6. Cycling is in the Upton DNA; Rob’s grandfather was a medal winner in the 1920s and 30s, while his dad was NSW State Champion in 1942. “I was always going to be a bike rider and started racing in 1971 aged 11,” he says. “I was more an endurance rider than a sprint guy and raced overseas throughout the 80s. I retired when I was doing the car thing with MR GAS, but came back and trained hard for the Masters Series in the mid-90s.” Rob won 13 pro and elite medals in this time, and was crowned the World Points Race Champion in 1998. A serious crash sidelined him a number of years ago, and these days he chooses to dabble in low-key BMX and road rides, and keeps busy with his thriving business, Rob’s Bicycle Repairs at Broulee.

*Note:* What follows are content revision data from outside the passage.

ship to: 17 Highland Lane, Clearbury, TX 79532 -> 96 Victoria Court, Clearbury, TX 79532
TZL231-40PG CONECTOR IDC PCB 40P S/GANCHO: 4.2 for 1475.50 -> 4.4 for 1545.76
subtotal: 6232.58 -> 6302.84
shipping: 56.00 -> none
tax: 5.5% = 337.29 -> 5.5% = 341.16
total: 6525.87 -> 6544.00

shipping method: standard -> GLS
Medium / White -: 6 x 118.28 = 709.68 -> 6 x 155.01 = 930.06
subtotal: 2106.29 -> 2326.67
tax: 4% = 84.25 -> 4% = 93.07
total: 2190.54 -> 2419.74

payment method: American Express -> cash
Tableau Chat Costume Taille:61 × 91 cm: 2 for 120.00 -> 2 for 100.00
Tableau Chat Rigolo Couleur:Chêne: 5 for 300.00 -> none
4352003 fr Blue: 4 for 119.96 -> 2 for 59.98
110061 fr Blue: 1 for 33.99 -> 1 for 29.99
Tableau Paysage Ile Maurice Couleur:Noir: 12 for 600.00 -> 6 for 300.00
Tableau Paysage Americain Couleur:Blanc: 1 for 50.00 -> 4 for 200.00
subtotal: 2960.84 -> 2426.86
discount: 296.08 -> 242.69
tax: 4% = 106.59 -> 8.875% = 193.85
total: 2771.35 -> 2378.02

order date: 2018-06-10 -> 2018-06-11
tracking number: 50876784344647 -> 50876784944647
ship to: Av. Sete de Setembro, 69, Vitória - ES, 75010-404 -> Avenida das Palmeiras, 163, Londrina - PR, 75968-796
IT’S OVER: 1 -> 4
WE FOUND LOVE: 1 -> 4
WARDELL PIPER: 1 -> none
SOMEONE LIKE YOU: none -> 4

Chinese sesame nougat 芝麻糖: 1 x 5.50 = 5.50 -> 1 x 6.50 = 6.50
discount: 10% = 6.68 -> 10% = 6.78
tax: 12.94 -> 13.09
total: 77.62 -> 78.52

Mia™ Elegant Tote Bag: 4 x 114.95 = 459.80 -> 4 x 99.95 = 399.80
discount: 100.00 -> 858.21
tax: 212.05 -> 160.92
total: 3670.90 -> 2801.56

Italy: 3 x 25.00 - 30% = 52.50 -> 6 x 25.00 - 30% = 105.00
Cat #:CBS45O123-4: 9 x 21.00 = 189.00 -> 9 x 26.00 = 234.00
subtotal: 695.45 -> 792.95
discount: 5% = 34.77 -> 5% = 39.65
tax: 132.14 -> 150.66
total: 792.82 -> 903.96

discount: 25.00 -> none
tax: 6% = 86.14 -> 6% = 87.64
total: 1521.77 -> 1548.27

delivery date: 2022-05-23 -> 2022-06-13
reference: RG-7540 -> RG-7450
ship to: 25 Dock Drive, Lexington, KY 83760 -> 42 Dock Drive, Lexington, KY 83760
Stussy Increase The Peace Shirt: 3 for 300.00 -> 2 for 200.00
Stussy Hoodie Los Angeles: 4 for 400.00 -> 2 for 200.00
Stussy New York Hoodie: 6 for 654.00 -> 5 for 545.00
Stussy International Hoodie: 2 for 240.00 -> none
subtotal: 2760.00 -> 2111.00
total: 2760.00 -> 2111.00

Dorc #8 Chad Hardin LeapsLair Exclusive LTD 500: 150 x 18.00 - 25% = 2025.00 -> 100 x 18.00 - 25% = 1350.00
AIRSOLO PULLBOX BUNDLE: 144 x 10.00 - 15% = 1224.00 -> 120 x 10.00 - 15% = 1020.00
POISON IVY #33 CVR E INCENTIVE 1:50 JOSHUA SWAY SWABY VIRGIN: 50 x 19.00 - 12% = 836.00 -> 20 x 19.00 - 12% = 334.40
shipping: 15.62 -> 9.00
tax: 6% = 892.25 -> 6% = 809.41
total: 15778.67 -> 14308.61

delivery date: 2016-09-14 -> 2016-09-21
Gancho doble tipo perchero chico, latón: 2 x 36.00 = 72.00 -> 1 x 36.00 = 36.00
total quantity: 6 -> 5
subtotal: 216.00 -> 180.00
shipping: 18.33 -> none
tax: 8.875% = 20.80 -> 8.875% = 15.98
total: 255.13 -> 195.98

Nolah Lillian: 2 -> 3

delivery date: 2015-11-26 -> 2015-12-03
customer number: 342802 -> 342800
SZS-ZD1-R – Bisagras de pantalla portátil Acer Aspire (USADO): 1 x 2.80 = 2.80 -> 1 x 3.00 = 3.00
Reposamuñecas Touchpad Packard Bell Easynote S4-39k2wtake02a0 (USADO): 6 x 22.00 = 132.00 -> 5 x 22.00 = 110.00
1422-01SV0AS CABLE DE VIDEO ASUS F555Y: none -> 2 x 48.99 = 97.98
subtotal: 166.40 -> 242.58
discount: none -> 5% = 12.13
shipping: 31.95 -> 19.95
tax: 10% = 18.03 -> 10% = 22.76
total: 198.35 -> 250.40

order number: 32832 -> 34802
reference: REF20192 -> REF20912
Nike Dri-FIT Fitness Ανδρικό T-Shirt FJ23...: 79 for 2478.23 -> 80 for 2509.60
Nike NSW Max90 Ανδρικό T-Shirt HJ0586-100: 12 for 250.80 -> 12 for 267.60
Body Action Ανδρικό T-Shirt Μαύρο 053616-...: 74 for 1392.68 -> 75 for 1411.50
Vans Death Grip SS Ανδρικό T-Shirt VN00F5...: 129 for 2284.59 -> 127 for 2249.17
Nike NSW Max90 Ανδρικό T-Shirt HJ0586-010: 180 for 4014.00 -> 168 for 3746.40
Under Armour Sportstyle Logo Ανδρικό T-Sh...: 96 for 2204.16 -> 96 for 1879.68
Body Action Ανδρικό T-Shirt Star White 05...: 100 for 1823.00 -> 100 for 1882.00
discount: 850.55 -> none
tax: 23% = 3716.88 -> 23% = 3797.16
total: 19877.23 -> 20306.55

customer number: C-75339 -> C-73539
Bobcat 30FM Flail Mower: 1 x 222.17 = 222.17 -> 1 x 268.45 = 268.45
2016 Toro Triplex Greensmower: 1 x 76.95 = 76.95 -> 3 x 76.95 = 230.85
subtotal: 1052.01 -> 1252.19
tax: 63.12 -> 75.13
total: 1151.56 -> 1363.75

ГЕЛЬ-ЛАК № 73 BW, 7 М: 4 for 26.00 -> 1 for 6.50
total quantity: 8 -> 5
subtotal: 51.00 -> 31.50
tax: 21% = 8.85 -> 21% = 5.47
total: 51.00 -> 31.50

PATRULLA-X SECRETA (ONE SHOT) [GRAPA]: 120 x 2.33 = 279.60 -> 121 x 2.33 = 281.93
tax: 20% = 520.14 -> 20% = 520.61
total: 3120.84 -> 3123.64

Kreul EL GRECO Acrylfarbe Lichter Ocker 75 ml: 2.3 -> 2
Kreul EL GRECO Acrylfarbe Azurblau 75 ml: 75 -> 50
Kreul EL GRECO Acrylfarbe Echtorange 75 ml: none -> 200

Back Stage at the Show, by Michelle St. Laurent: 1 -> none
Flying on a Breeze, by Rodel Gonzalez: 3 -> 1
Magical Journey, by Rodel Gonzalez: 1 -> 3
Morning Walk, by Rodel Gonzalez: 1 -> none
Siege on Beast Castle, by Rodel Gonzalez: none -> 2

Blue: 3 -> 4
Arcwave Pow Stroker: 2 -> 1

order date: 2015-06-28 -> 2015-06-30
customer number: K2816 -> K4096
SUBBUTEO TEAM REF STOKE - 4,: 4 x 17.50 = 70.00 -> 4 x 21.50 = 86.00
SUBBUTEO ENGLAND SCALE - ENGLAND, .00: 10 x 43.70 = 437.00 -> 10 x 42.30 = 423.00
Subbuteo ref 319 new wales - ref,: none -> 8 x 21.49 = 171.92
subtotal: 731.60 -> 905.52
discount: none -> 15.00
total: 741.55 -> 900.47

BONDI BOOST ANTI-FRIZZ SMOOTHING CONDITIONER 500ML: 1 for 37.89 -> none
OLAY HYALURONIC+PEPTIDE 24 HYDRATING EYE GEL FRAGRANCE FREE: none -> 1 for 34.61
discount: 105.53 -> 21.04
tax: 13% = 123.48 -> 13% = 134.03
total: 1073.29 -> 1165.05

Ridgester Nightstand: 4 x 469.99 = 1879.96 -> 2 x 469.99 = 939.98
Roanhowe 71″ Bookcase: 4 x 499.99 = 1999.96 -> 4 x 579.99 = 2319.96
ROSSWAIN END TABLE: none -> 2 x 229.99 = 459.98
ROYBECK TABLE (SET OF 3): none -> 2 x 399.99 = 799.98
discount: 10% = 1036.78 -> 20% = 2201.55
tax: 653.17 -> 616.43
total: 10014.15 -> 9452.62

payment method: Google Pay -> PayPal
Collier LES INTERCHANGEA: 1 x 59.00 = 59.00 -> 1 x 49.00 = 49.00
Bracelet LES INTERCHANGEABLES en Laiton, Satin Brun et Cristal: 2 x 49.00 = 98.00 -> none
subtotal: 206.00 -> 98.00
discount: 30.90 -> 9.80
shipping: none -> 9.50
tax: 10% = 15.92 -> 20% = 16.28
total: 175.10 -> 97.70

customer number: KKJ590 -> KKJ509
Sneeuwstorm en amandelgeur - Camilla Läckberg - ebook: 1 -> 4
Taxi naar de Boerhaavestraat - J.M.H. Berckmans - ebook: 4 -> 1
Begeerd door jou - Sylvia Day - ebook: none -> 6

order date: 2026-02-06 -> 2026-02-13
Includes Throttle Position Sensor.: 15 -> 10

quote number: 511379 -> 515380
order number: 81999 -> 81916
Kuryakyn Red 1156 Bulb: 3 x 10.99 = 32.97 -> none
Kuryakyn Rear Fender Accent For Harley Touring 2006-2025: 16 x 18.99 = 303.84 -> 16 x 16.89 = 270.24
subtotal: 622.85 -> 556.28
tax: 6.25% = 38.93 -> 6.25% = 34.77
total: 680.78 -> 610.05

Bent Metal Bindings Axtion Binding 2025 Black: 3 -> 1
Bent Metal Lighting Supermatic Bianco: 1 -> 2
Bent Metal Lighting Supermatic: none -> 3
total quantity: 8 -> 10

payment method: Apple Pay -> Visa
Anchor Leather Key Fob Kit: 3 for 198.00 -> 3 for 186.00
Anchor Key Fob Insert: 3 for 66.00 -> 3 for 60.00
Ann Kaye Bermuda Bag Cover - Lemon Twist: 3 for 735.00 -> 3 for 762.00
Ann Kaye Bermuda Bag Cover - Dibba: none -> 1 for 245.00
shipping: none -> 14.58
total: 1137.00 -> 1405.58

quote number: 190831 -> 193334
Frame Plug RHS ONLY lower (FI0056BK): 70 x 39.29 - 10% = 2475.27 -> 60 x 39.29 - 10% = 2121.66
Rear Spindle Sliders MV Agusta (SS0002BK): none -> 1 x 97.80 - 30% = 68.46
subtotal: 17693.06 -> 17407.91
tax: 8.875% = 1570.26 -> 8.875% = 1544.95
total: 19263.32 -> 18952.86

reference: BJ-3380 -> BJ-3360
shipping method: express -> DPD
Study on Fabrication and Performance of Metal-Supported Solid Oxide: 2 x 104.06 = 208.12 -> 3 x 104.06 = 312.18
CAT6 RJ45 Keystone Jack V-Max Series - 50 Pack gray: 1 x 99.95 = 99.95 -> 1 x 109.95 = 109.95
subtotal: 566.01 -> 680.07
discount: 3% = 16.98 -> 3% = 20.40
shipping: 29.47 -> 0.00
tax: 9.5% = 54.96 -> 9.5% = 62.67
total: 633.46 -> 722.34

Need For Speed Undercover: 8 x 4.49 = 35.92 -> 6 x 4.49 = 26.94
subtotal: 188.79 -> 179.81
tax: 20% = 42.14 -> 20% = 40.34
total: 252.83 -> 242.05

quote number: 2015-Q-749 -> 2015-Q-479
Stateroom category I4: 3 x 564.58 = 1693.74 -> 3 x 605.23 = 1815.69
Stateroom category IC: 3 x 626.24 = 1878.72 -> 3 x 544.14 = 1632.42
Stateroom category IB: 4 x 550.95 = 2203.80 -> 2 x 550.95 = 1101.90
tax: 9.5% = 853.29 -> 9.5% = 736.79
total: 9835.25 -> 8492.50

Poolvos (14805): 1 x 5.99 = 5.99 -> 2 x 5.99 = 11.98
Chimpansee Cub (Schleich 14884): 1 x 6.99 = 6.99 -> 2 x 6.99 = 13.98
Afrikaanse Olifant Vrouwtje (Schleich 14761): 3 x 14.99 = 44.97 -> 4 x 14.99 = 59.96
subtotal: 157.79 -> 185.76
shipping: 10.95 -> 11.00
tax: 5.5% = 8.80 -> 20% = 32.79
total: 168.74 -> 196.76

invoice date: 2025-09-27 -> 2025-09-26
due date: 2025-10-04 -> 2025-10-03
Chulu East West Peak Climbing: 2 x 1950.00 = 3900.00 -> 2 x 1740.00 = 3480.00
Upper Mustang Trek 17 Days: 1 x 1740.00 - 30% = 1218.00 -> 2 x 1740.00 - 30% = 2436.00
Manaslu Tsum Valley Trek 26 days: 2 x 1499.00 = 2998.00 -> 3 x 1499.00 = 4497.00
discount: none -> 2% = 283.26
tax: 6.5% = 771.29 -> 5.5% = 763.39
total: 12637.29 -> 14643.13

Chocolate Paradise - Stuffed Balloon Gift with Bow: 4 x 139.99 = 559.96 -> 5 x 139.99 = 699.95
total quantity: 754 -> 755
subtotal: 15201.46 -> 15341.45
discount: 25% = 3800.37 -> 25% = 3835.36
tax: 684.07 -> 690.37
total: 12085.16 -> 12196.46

7. Rob's wife Donna’s father owned this base-model VG Valiant Safari wagon from new, and it ferried her family all over Australia. “When we first met in the 70s, I had the bronze XU-1 and travelled up to Canberra to meet her parents,” Rob remembers. “I saw this parked in her driveway and thought: ‘A bloody Wog chariot. What have I got myself into?’ Eight years ago he bought a new Honda so gave us the wagon, which was such a great car to cruise around in; you always had a smile on your face driving it. It was a fun old thing but I had a weak moment and sold it to a board-shaper mate, who uses it as his surf wagon in Manly, so it’s happily living a charmed life.”